We think it cannot be properly held that the fifth clause of the testatrix's will was a general residuary clause. That it was not intended to include all of her property undisposed of by her special bequests and devises is manifest when construed in the light of the other provisions of the will. Any supposed repugnance between the fourth and fifth articles of the will arises only when the latter is sought to be interpreted as a general residuary clause. When regarded as an attempt by the testatrix to bequeath a portion of her estate to a specific object, and when the language employed in the fourth clause of the will is given its natural and obvious meaning, it at once becomes reasonably clear that the testatrix intended to make the respondent her general residuary legatee, and that she should take all her property not well disposed of by her will. That was the conclusion reached by the learned General Term, and, after a careful examination of the whole case, we are of the opinion that the decision of that court was right, and its judgment should be upheld.

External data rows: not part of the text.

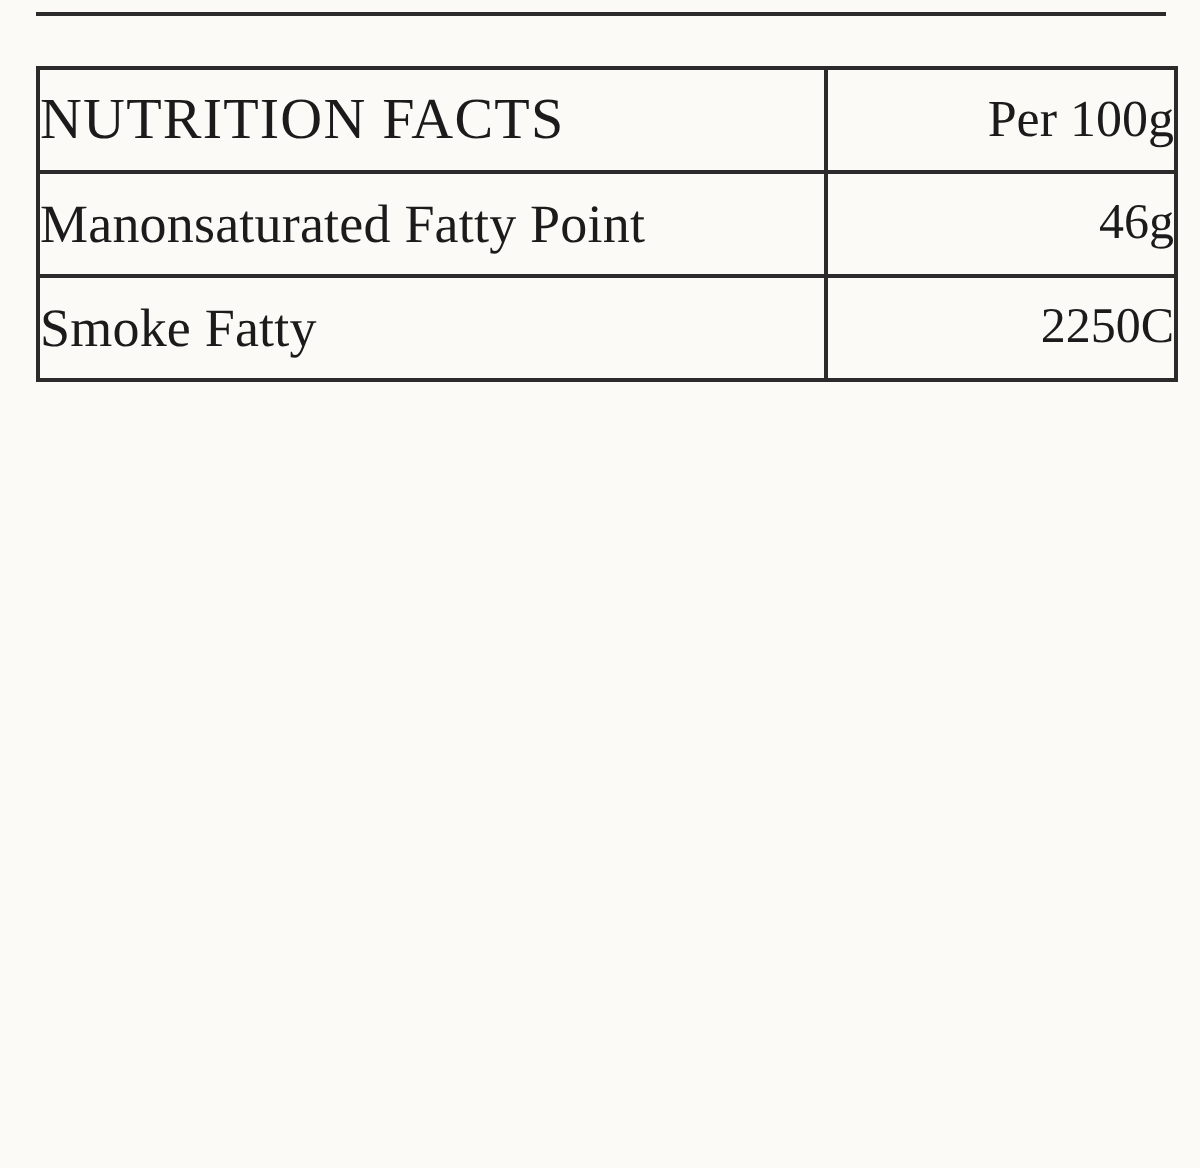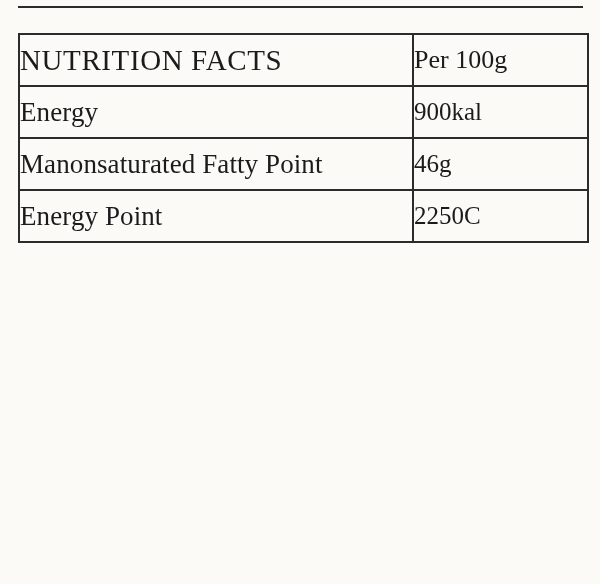"Per 100g" td.value { text-align: left -> right }
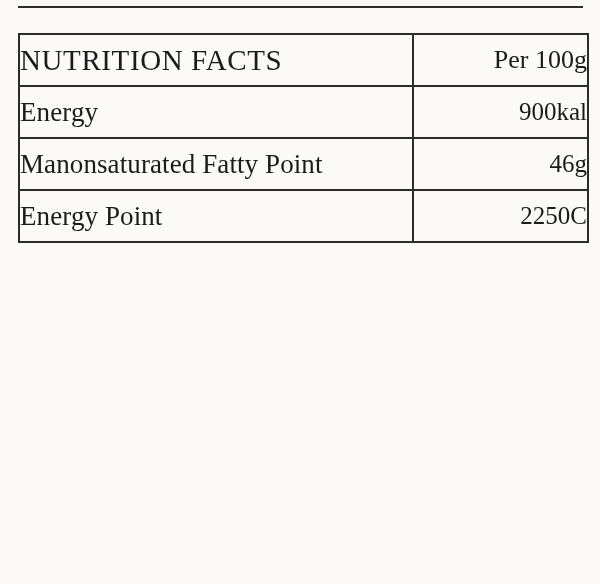"Energy" tr { html: <tr> <td>Energy</td> <td>900kal</td> </tr> -> none }
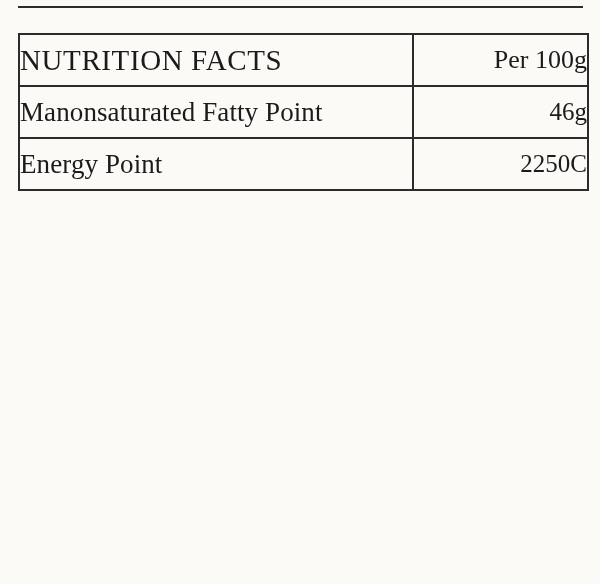"Energy Point" td.label { text: Energy Point -> Smoke Fatty }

That the testatrix in this case did not intend to die intestate as to any portion of her estate is entirely certain. Therefore, it is our duty to so construe her will as to effectuate that intention, if possible. That we have done, and we feel quite confident that we have reached a proper result and one which most nearly effectuates the intent of the testatrix. When the will is thus interpreted, all its provisions become practically harmonious and each is given its proper and intended effect.
The judgment should be affirmed, with costs to all the parties, payable out of the estate.
All concur, except O'BRIEN and VANN, JJ., who dissent.